MC: For a sporting event, it is often the sporting league, such as the National Hockey League (NHL) or the National Basketball Association (NBA). In other cases it may be trade groups such as the International Association of Venue Managers and the Stadium Managers Association. DHS' Office of Infrastructure Protection shares best practices on securing critical infrastructure with these groups.

How does one go about encouraging implementation of best practices?
MC: First, venues should have facility managers that are skilled, open-minded and willing to implement security practices. Second, security and facility professionals need to constantly look for ways to increase their understanding of current threats. They have to be willing to argue with decision-makers about the need for updates and upgrades in the security infrastructure. Having an emergency management plan is a best practice in an of itself and such a plan should be part of every facility's toolkit. (One, venues should have facility managers that are skilled, open-minded and willing to implement security practices. Second, security and facility professionals need to constantly look for ways to increase their understanding of current threats. They have to be willing to argue with decisionmakers when there should be upgrades and advancements made. Today's threat is not necessarily tomorrow's threat. It is not a matter of if, but when. An emergency management plan should be part of every facility's toolkit, however the plan doesn't have much value if it isn't exercised.)

How did you make the transition from the Secret Service to critical infrastructure protection?
MC: I went from the public sector (Secret Service) to the private sector (security industry). There are a lot of similarities and differences between the two and a lot of overlap. Remember that government agencies such as DHS aren't the only ones responsible for securing critical infrastructure. The venue, whether it be a stadium or a convention center, has the authority to decide how they would like threats to their facility to be addressed. Speaking broadly about my work on critical infrastructure: we try to use an all-hazards approach. Since I can't tell my clients when an attack might occur, I have to rely on informing my clients about how they can reduce the risk of an attack occurring. For instance, severe weather events cause a lot more damage to critical infrastructure than any other kind of threat - and prevention practices borne from an all-hazards approach are a lot more useful in preventing damage from severe weather events.
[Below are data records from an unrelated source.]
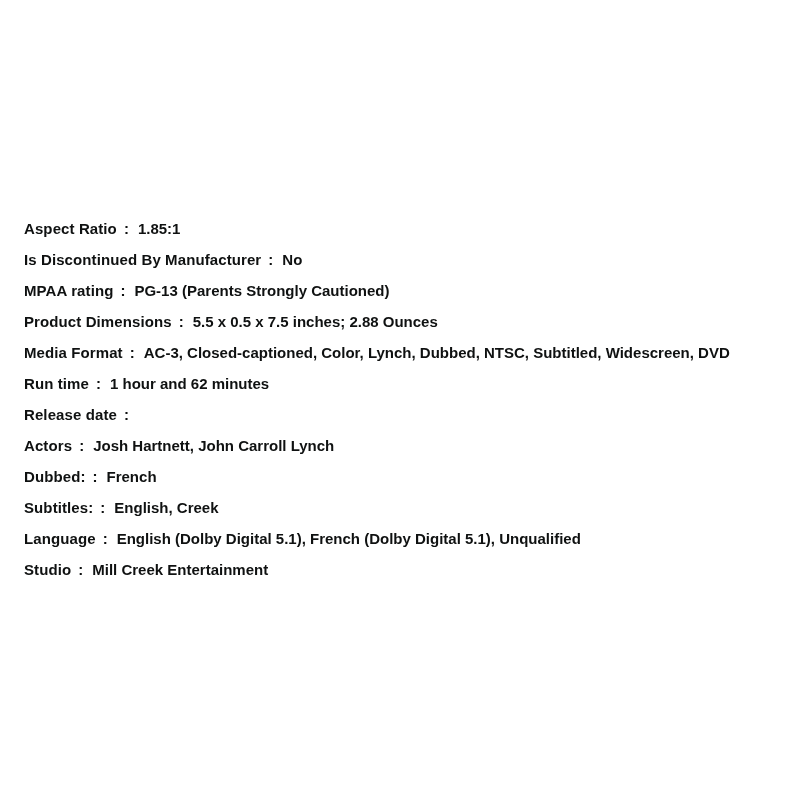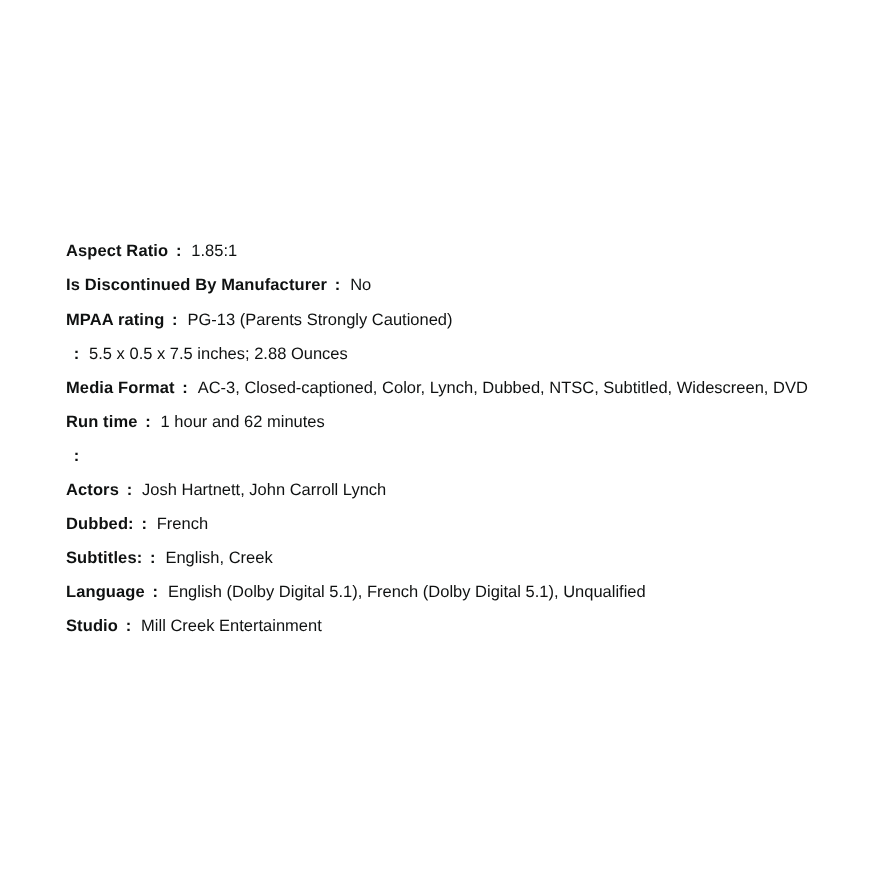"Aspect Ratio" .detail-row { margin-left: 36px -> none }
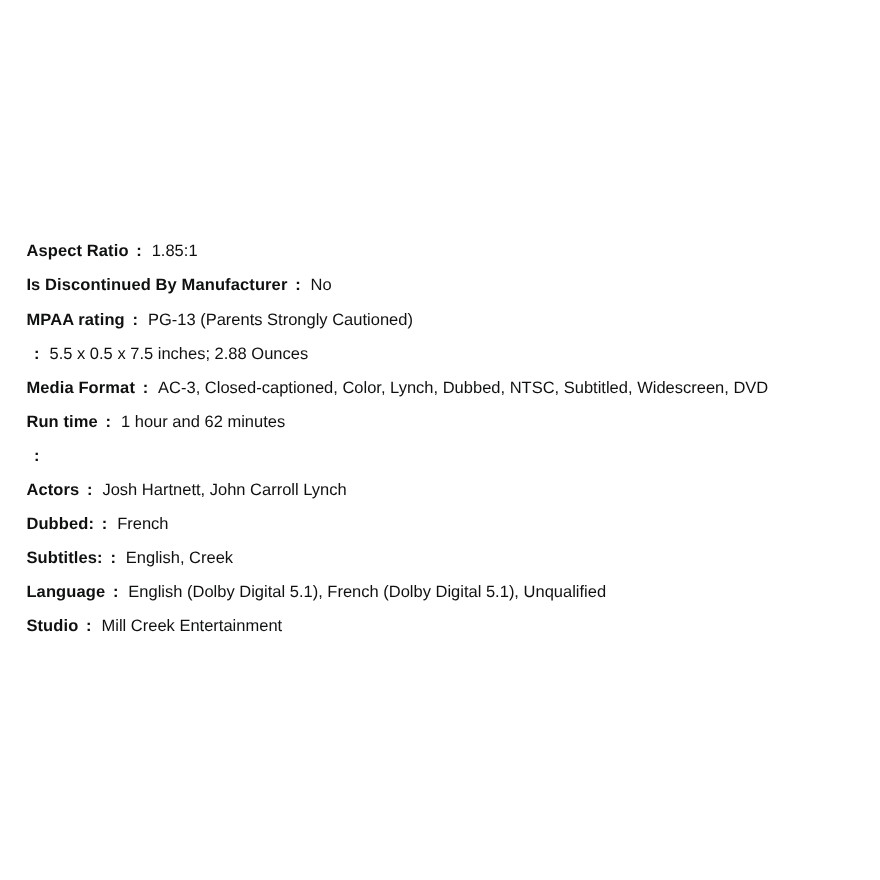"1.85:1" .detail-value { font-weight: 400 -> 700 }
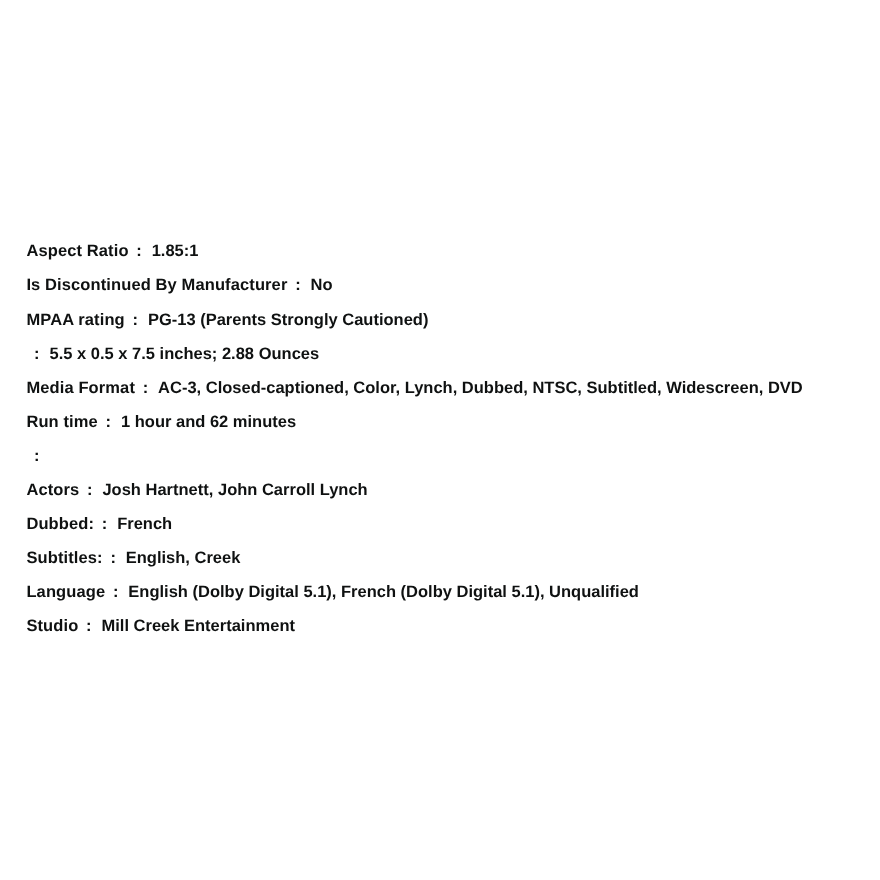"Product Dimensions" span.detail-label { html: none -> <span>Product Dimensions</span> }
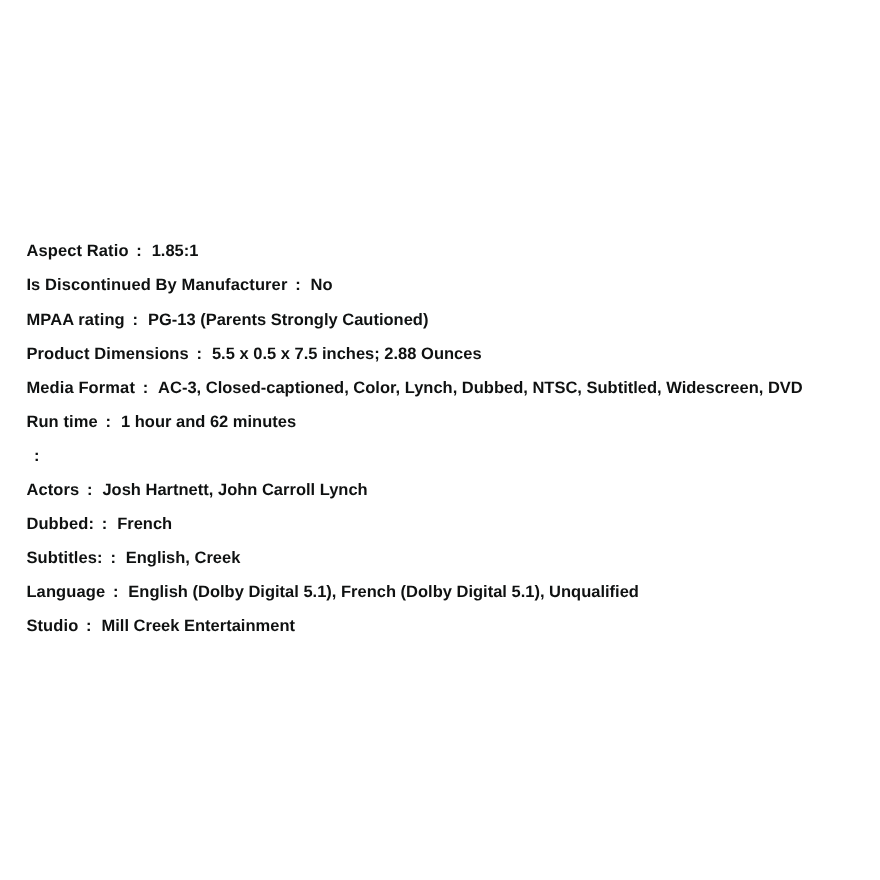"Release date" span.detail-label { html: none -> <span>Release date</span> }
Can you speak further on weather and its impact on critical infrastructure?
MC: Studies have concluded that most fatalities at sporting events occurs as a result of weather related events or other non-terrorist acts, such as structural collapse or fires. Though we are seeing a recent rise in active shooters and targeted violence in the country, weather-related events still cause by far the most damage. Casualties from single assailants in public places are not new - but as humans we tend to focus on them rather than on natural hazards such as hurricanes.

Where do you think security is headed in the future? Where do you think it should be headed?
MC: Security is headed to a kind of convergence - a blend of proven technologies, trained personnel and proven best practices all coming together to secure a space - including cyberspace. Another upcoming trend is to protect associated venues that provide critical resources. For example, if someone can't enter your venue then maybe they can get to the venue's power source, water source or transportation infrastructure. With cyber-driven attacks, securing a venue is becoming increasingly complicated and planners have to think outside the box.